- _Problem statement_:
Transcribe the data in full and exactly, omitting any pictures.

BEGIN Data

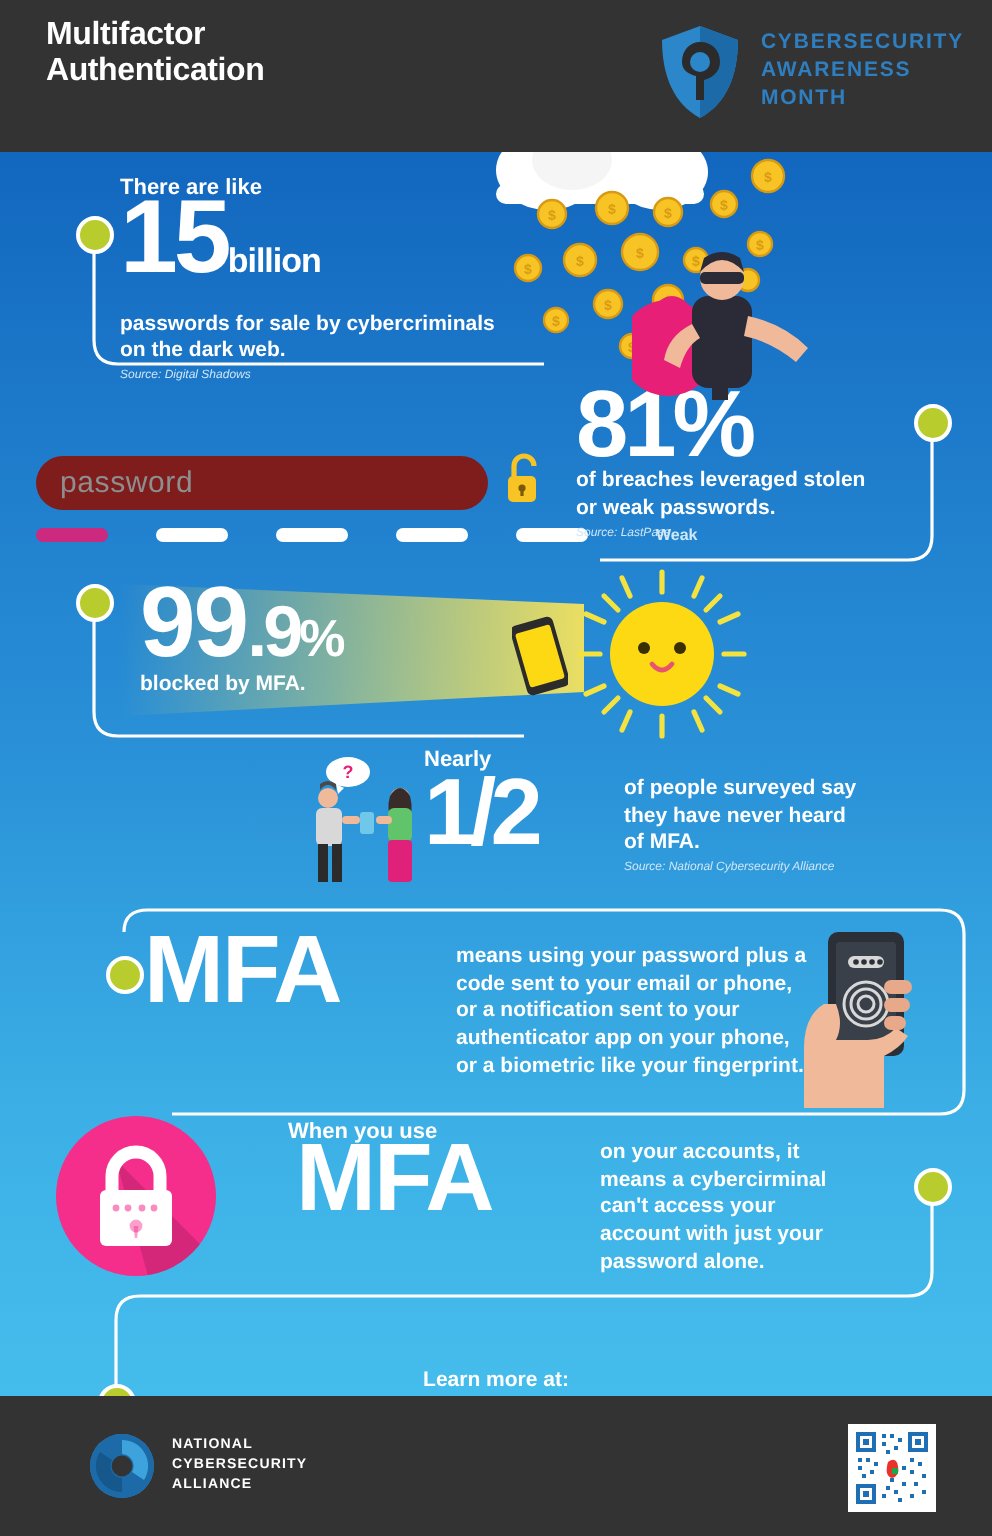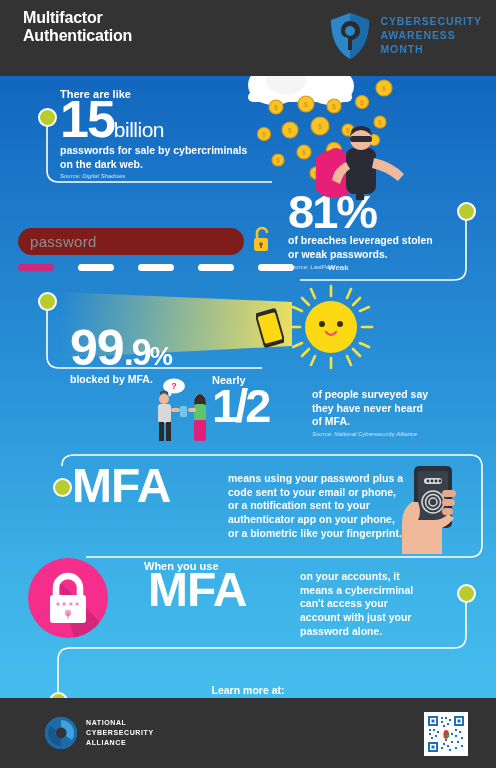--- a/index.html
+++ b/index.html
@@ -48,21 +48,21 @@
   .lead { color:#ffffff; font-size:11px; font-weight:bold; }
   .big {
     color:#ffffff; font-weight:bold; line-height:.84; letter-spacing:-2px;
   }
   .body-t { color:#ffffff; font-size:10.5px; font-weight:bold; line-height:1.3; }
   .src { color:#cfe6f6; font-size:6px; font-style:italic; font-weight:normal; margin-top:2px; }
 
   
   .b1 { position:absolute; left:60px; top:88px; z-index:14; width:230px; }
   .b1 .n { font-size:52px; }
-  .b1 .unit { font-size:21px; font-weight:normal; letter-spacing:-.5px; }
+  .b1 .unit { font-size:17px; font-weight:bold; letter-spacing:-.5px; }
 
   
   .cloud-grp { position:absolute; left:234px; top:30px; z-index:20; width:180px; height:160px; }
 
   
   .hacker { position:absolute; left:316px; top:122px; z-index:21; width:110px; height:78px; }
 
   
   .pwd-box {
     position:absolute; left:18px; top:228px; width:226px; height:27px;
@@ -223,21 +223,21 @@
     <path d="M30,40 q-12,6 -14,18 l8,4 q3,-11 10,-15 z" fill="#f0b99a"></path>
     <rect x="40" y="64" width="8" height="14" fill="#2b2b38"></rect>
   </svg>
 
   <div class="b1">
     <div class="lead">There are like</div>
     <div style="display:flex; align-items:baseline; margin-top:-2px;">
       <span class="big n">15</span>
       <span class="unit" style="color:#fff;">billion</span>
     </div>
-    <div class="body-t" style="margin-top:2px;">
+    <div class="body-t" style="margin-top:14px;">
       <div>passwords for sale by cybercriminals</div>
       <div>on the dark web.</div>
     </div>
     <div class="src">Source: Digital Shadows</div>
   </div>
 
   <div class="pwd-box">
     <span title="password">password</span>
   </div>
   <svg class="padlock-open" viewBox="0 0 20 28">
@@ -267,21 +267,21 @@
   <svg class="beam" viewBox="0 0 240 72">
     <defs>
       <linearGradient id="bm" x1="1" y1="0" x2="0" y2="0">
         <stop offset="0%" stop-color="#f5e35c" stop-opacity=".95"></stop>
         <stop offset="100%" stop-color="#f5e35c" stop-opacity="0"></stop>
       </linearGradient>
     </defs>
     <path d="M240,14 L240,58 L8,70 L8,4 Z" fill="url(#bm)"></path>
   </svg>
   <div class="b4">
-    <div style="display:flex; align-items:baseline;margin-top:37px;">
+    <div style="display:flex; align-items:baseline;">
       <span class="big n">99</span>
       <span class="big dec">.9</span>
       <span class="big pct">%</span>
     </div>
     <div class="body-t" style="margin-top:4px;">
       <div>blocked by MFA.</div>
     </div>
   </div>
   <svg class="sun" viewBox="0 0 86 86">
     <g stroke="#f3e23f" stroke-width="2.6" stroke-linecap="round">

END Data

- _Exercise result_:
--- a/index.html
+++ b/index.html
@@ -48,21 +48,21 @@
   .lead { color:#ffffff; font-size:11px; font-weight:bold; }
   .big {
     color:#ffffff; font-weight:bold; line-height:.84; letter-spacing:-2px;
   }
   .body-t { color:#ffffff; font-size:10.5px; font-weight:bold; line-height:1.3; }
   .src { color:#cfe6f6; font-size:6px; font-style:italic; font-weight:normal; margin-top:2px; }
 
   
   .b1 { position:absolute; left:60px; top:88px; z-index:14; width:230px; }
   .b1 .n { font-size:52px; }
-  .b1 .unit { font-size:21px; font-weight:normal; letter-spacing:-.5px; }
+  .b1 .unit { font-size:17px; font-weight:bold; letter-spacing:-.5px; }
 
   
   .cloud-grp { position:absolute; left:234px; top:30px; z-index:20; width:180px; height:160px; }
 
   
   .hacker { position:absolute; left:316px; top:122px; z-index:21; width:110px; height:78px; }
 
   
   .pwd-box {
     position:absolute; left:18px; top:228px; width:226px; height:27px;
@@ -223,21 +223,21 @@
     <path d="M30,40 q-12,6 -14,18 l8,4 q3,-11 10,-15 z" fill="#f0b99a"></path>
     <rect x="40" y="64" width="8" height="14" fill="#2b2b38"></rect>
   </svg>
 
   <div class="b1">
     <div class="lead">There are like</div>
     <div style="display:flex; align-items:baseline; margin-top:-2px;">
       <span class="big n">15</span>
       <span class="unit" style="color:#fff;">billion</span>
     </div>
-    <div class="body-t" style="margin-top:2px;">
+    <div class="body-t" style="margin-top:14px;">
       <div>passwords for sale by cybercriminals</div>
       <div>on the dark web.</div>
     </div>
     <div class="src">Source: Digital Shadows</div>
   </div>
 
   <div class="pwd-box">
     <span title="password">password</span>
   </div>
   <svg class="padlock-open" viewBox="0 0 20 28">
@@ -267,21 +267,21 @@
   <svg class="beam" viewBox="0 0 240 72">
     <defs>
       <linearGradient id="bm" x1="1" y1="0" x2="0" y2="0">
         <stop offset="0%" stop-color="#f5e35c" stop-opacity=".95"></stop>
         <stop offset="100%" stop-color="#f5e35c" stop-opacity="0"></stop>
       </linearGradient>
     </defs>
     <path d="M240,14 L240,58 L8,70 L8,4 Z" fill="url(#bm)"></path>
   </svg>
   <div class="b4">
-    <div style="display:flex; align-items:baseline;margin-top:37px;">
+    <div style="display:flex; align-items:baseline;">
       <span class="big n">99</span>
       <span class="big dec">.9</span>
       <span class="big pct">%</span>
     </div>
     <div class="body-t" style="margin-top:4px;">
       <div>blocked by MFA.</div>
     </div>
   </div>
   <svg class="sun" viewBox="0 0 86 86">
     <g stroke="#f3e23f" stroke-width="2.6" stroke-linecap="round">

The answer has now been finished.